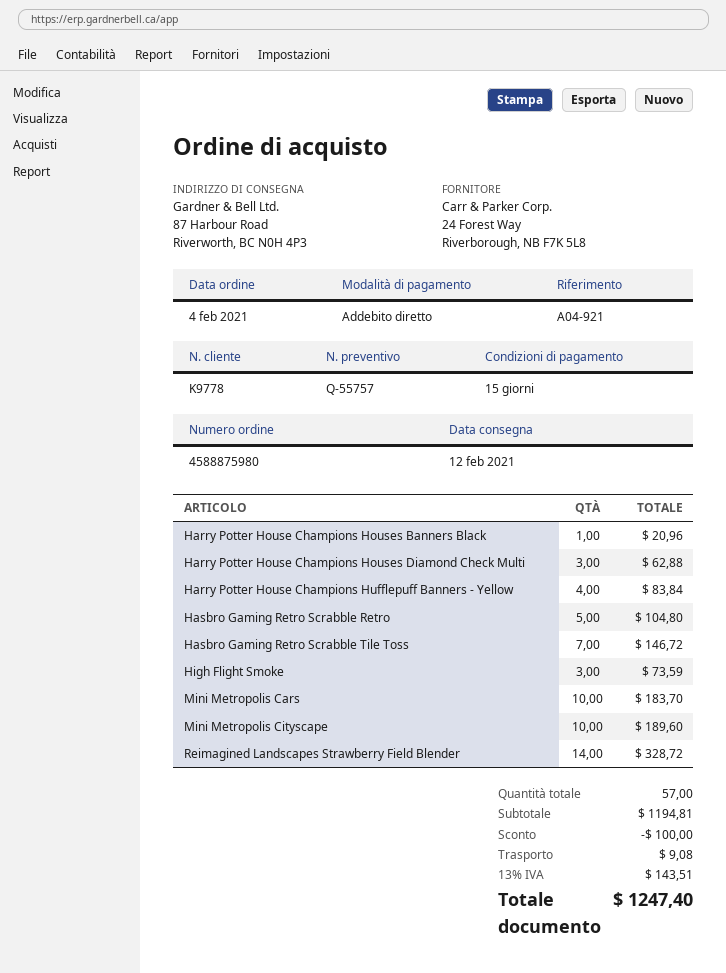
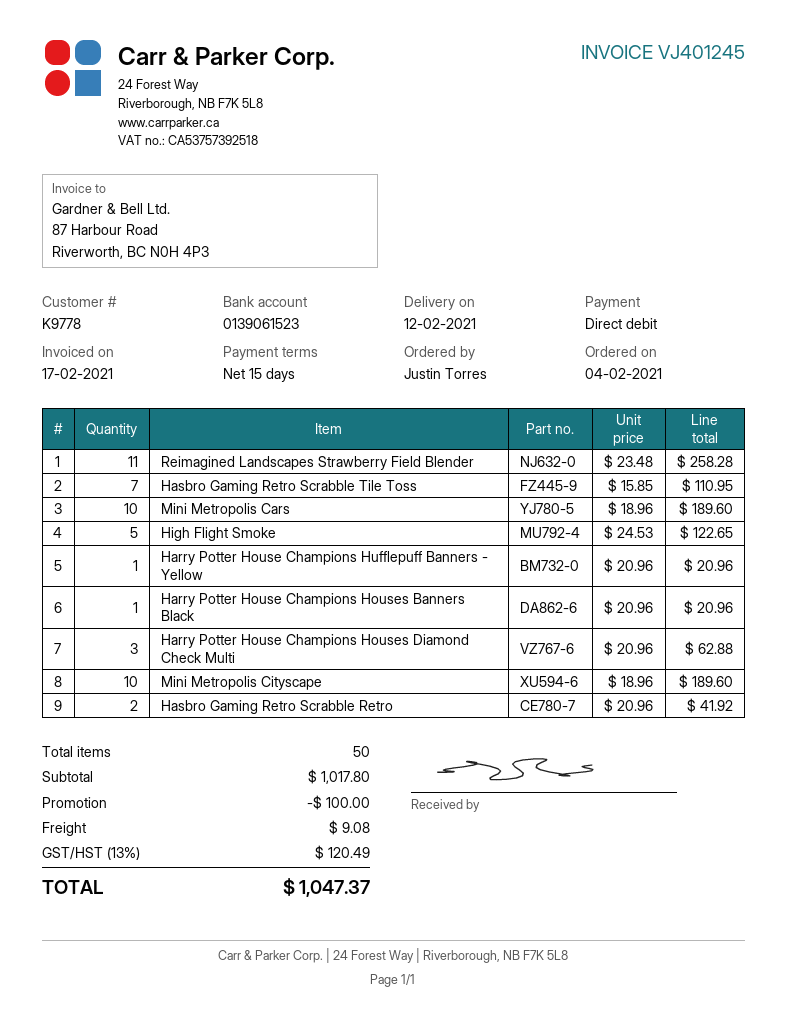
Harry Potter House Champions Hufflepuff Banners - Yellow: 4 for 83.84 -> 1 for 20.96
Hasbro Gaming Retro Scrabble Retro: 5 for 104.80 -> 2 for 41.92
Hasbro Gaming Retro Scrabble Tile Toss: 7 for 146.72 -> 7 for 110.95
High Flight Smoke: 3 for 73.59 -> 5 for 122.65
Mini Metropolis Cars: 10 for 183.70 -> 10 for 189.60
Reimagined Landscapes Strawberry Field Blender: 14 for 328.72 -> 11 for 258.28
total quantity: 57 -> 50
subtotal: 1194.81 -> 1017.80
tax: 13% = 143.51 -> 13% = 120.49
total: 1247.40 -> 1047.37

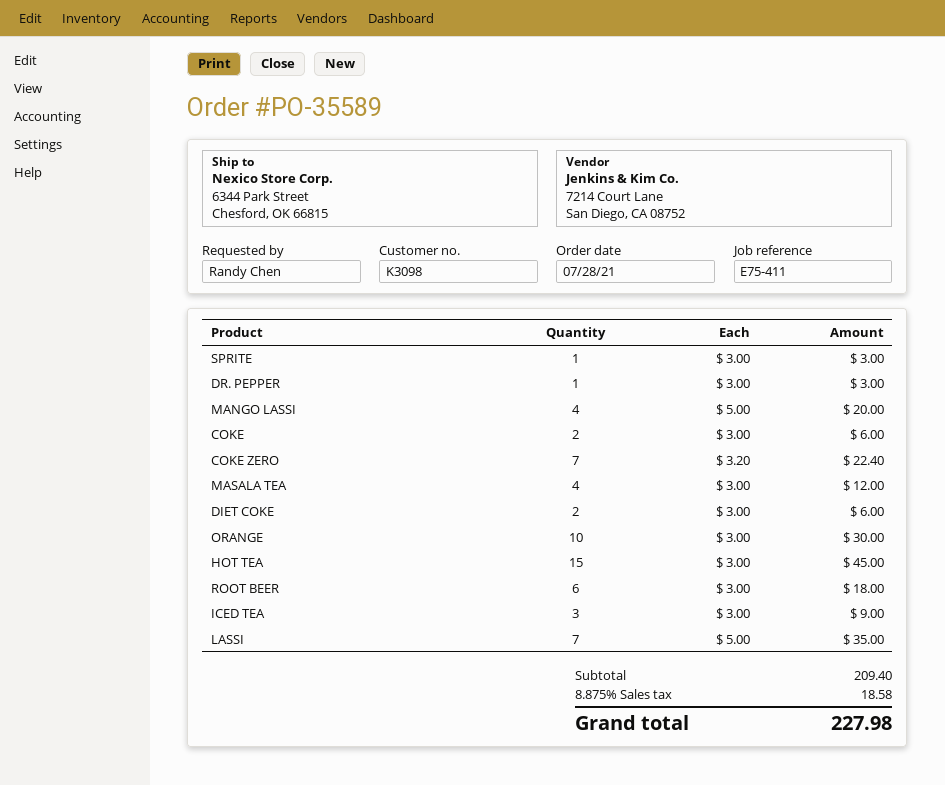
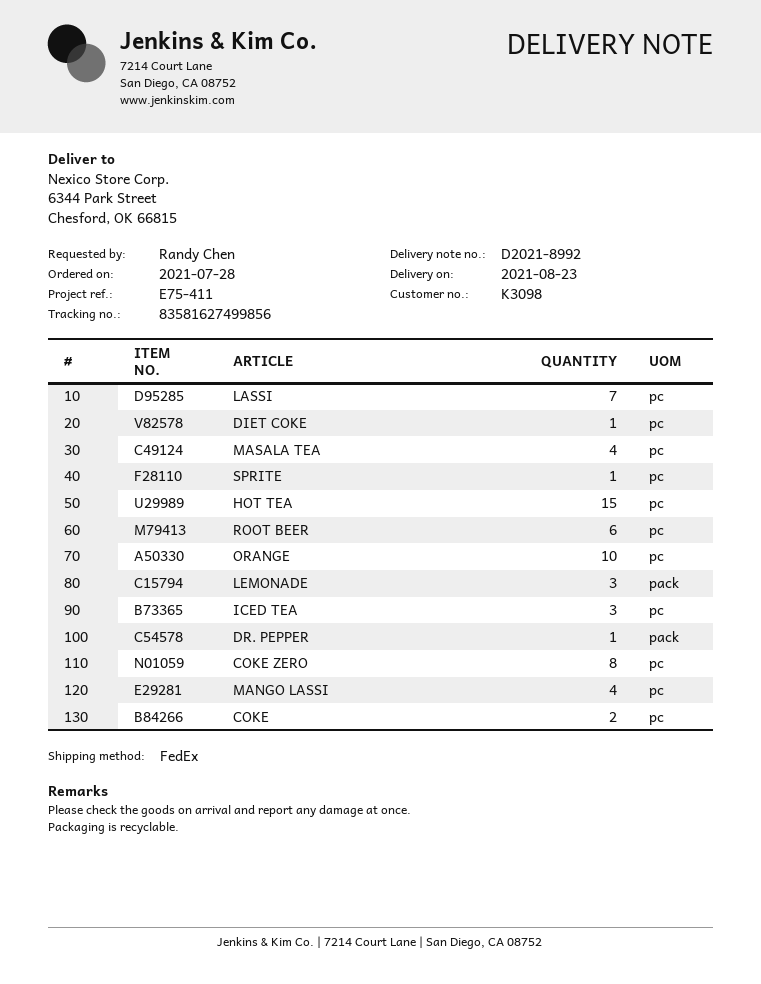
COKE ZERO: 7 -> 8
DIET COKE: 2 -> 1
LEMONADE: none -> 3

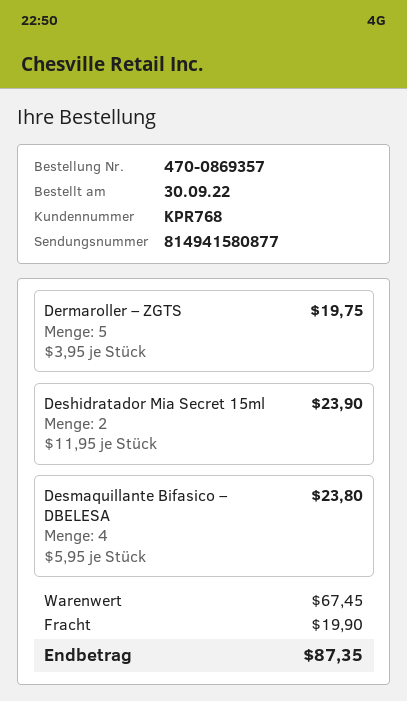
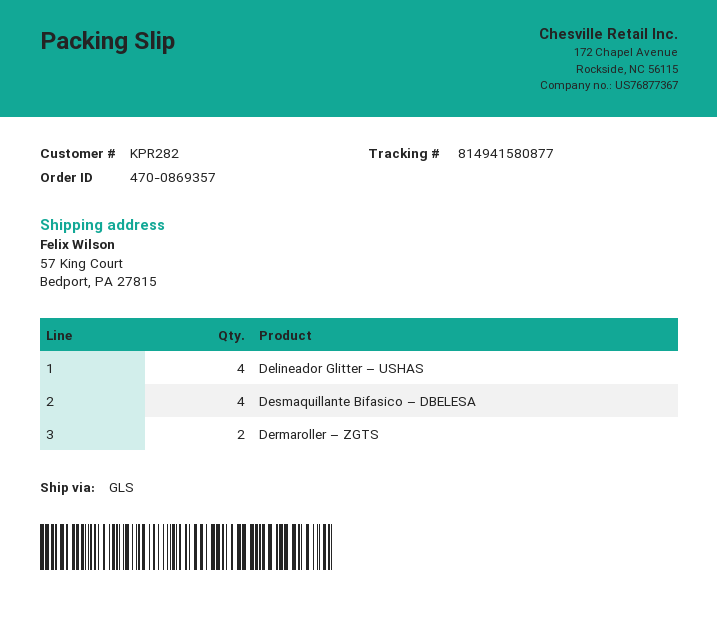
customer number: KPR768 -> KPR282
Dermaroller – ZGTS: 5 -> 2
Deshidratador Mia Secret 15ml: 2 -> none
Delineador Glitter – USHAS: none -> 4

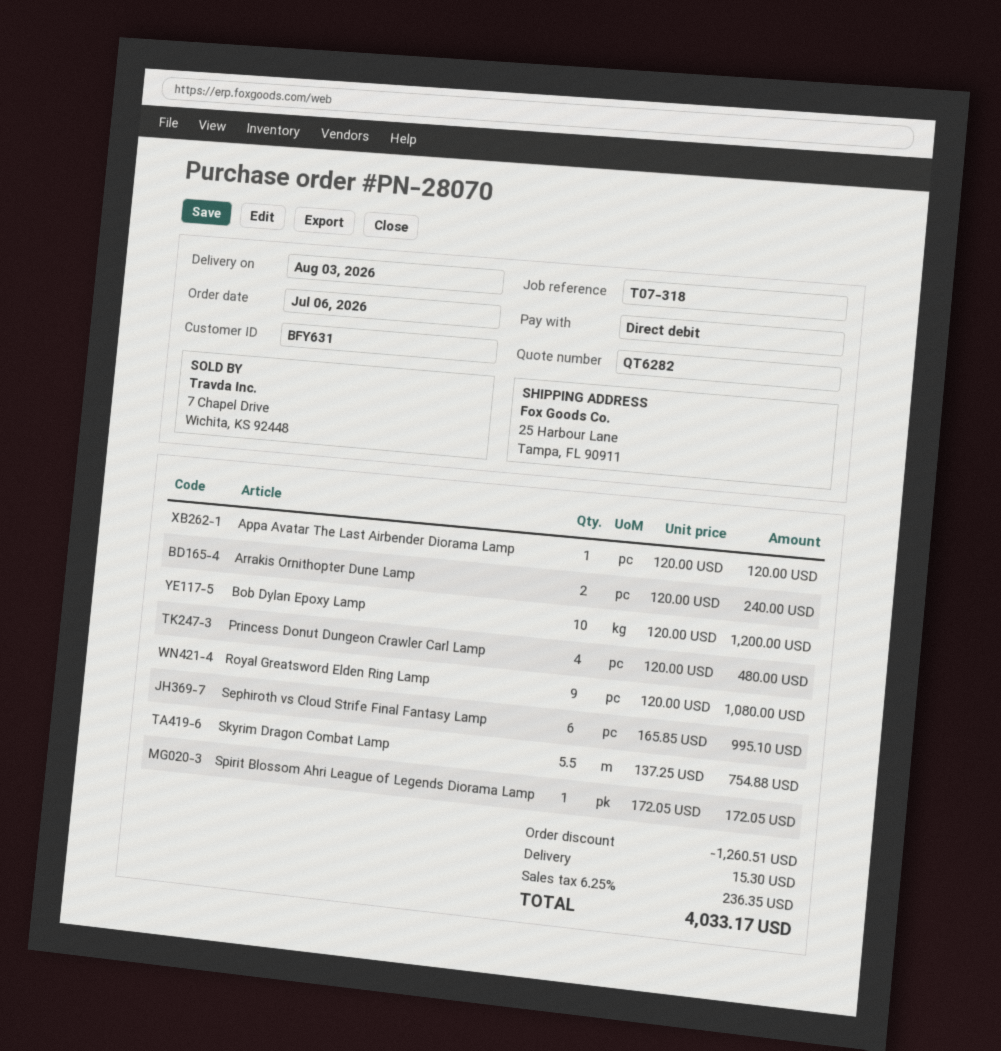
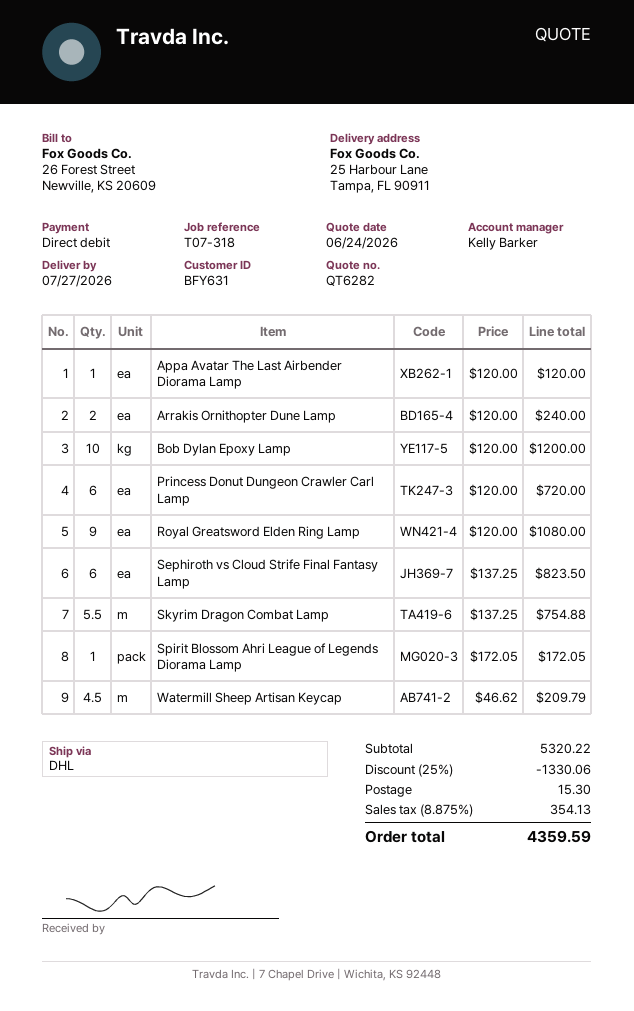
delivery date: 2026-08-03 -> 2026-07-27
Princess Donut Dungeon Crawler Carl Lamp: 4 x 120.00 = 480.00 -> 6 x 120.00 = 720.00
Sephiroth vs Cloud Strife Final Fantasy Lamp: 6 x 165.85 = 995.10 -> 6 x 137.25 = 823.50
Watermill Sheep Artisan Keycap: none -> 4.5 x 46.62 = 209.79
discount: 1260.51 -> 1330.06
tax: 6.25% = 236.35 -> 8.875% = 354.13
total: 4033.17 -> 4359.59

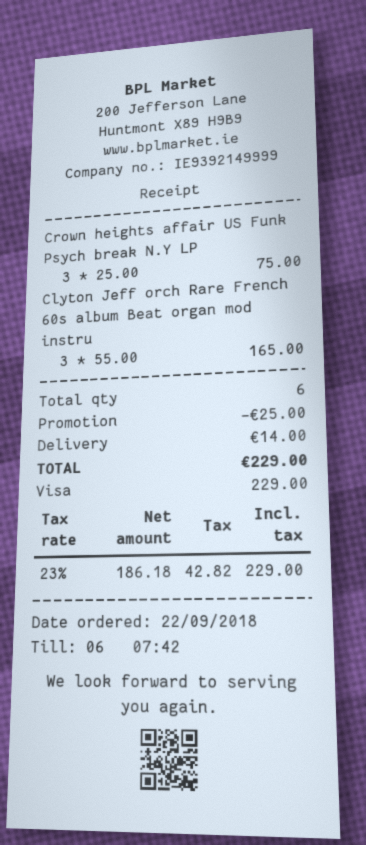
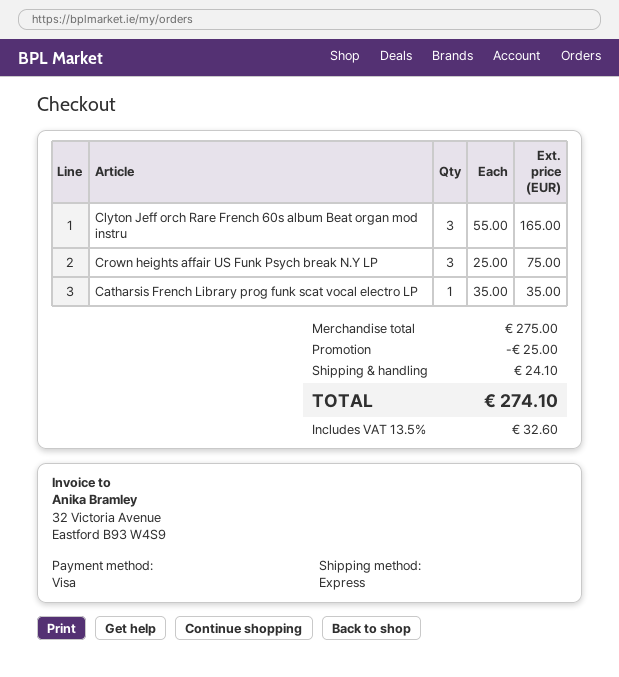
Catharsis French Library prog funk scat vocal electro LP: none -> 1 x 35.00 = 35.00
shipping: 14.00 -> 24.10
tax: 23% = 42.82 -> 13.5% = 32.60
total: 229.00 -> 274.10

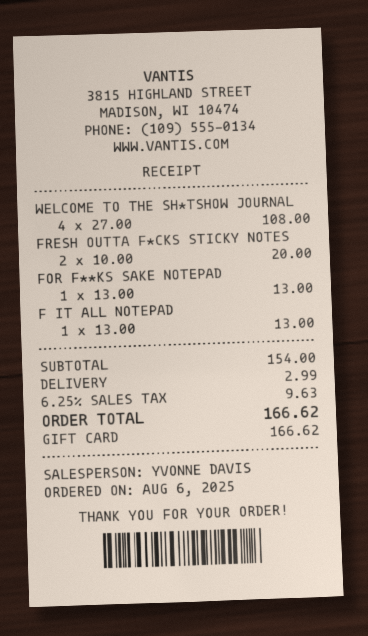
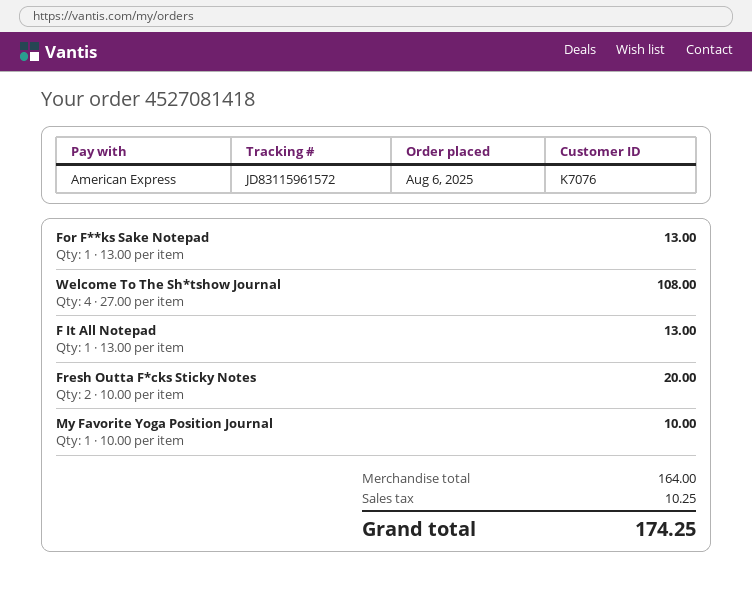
payment method: gift card -> American Express
My Favorite Yoga Position Journal: none -> 1 x 10.00 = 10.00
subtotal: 154.00 -> 164.00
shipping: 2.99 -> none
tax: 9.63 -> 10.25
total: 166.62 -> 174.25

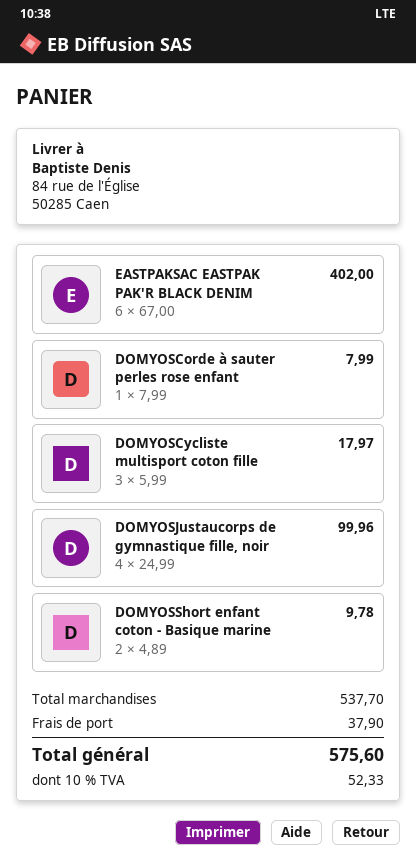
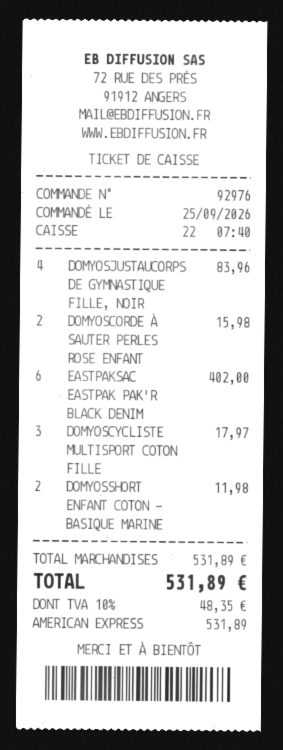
DOMYOSCorde à sauter perles rose enfant: 1 for 7.99 -> 2 for 15.98
DOMYOSJustaucorps de gymnastique fille, noir: 4 for 99.96 -> 4 for 83.96
DOMYOSShort enfant coton - Basique marine: 2 for 9.78 -> 2 for 11.98
subtotal: 537.70 -> 531.89
shipping: 37.90 -> none
tax: 10% = 52.33 -> 10% = 48.35
total: 575.60 -> 531.89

::::::::::

Return only the lines running from the start of the entries above to the line that contains "DOMYOSJustaucorps de gymnastique", inclusive, and omit every picture.

Harry Potter House Champions Hufflepuff Banners - Yellow: 4 for 83.84 -> 1 for 20.96
Hasbro Gaming Retro Scrabble Retro: 5 for 104.80 -> 2 for 41.92
Hasbro Gaming Retro Scrabble Tile Toss: 7 for 146.72 -> 7 for 110.95
High Flight Smoke: 3 for 73.59 -> 5 for 122.65
Mini Metropolis Cars: 10 for 183.70 -> 10 for 189.60
Reimagined Landscapes Strawberry Field Blender: 14 for 328.72 -> 11 for 258.28
total quantity: 57 -> 50
subtotal: 1194.81 -> 1017.80
tax: 13% = 143.51 -> 13% = 120.49
total: 1247.40 -> 1047.37

COKE ZERO: 7 -> 8
DIET COKE: 2 -> 1
LEMONADE: none -> 3

customer number: KPR768 -> KPR282
Dermaroller – ZGTS: 5 -> 2
Deshidratador Mia Secret 15ml: 2 -> none
Delineador Glitter – USHAS: none -> 4

delivery date: 2026-08-03 -> 2026-07-27
Princess Donut Dungeon Crawler Carl Lamp: 4 x 120.00 = 480.00 -> 6 x 120.00 = 720.00
Sephiroth vs Cloud Strife Final Fantasy Lamp: 6 x 165.85 = 995.10 -> 6 x 137.25 = 823.50
Watermill Sheep Artisan Keycap: none -> 4.5 x 46.62 = 209.79
discount: 1260.51 -> 1330.06
tax: 6.25% = 236.35 -> 8.875% = 354.13
total: 4033.17 -> 4359.59

Catharsis French Library prog funk scat vocal electro LP: none -> 1 x 35.00 = 35.00
shipping: 14.00 -> 24.10
tax: 23% = 42.82 -> 13.5% = 32.60
total: 229.00 -> 274.10

payment method: gift card -> American Express
My Favorite Yoga Position Journal: none -> 1 x 10.00 = 10.00
subtotal: 154.00 -> 164.00
shipping: 2.99 -> none
tax: 9.63 -> 10.25
total: 166.62 -> 174.25

DOMYOSCorde à sauter perles rose enfant: 1 for 7.99 -> 2 for 15.98
DOMYOSJustaucorps de gymnastique fille, noir: 4 for 99.96 -> 4 for 83.96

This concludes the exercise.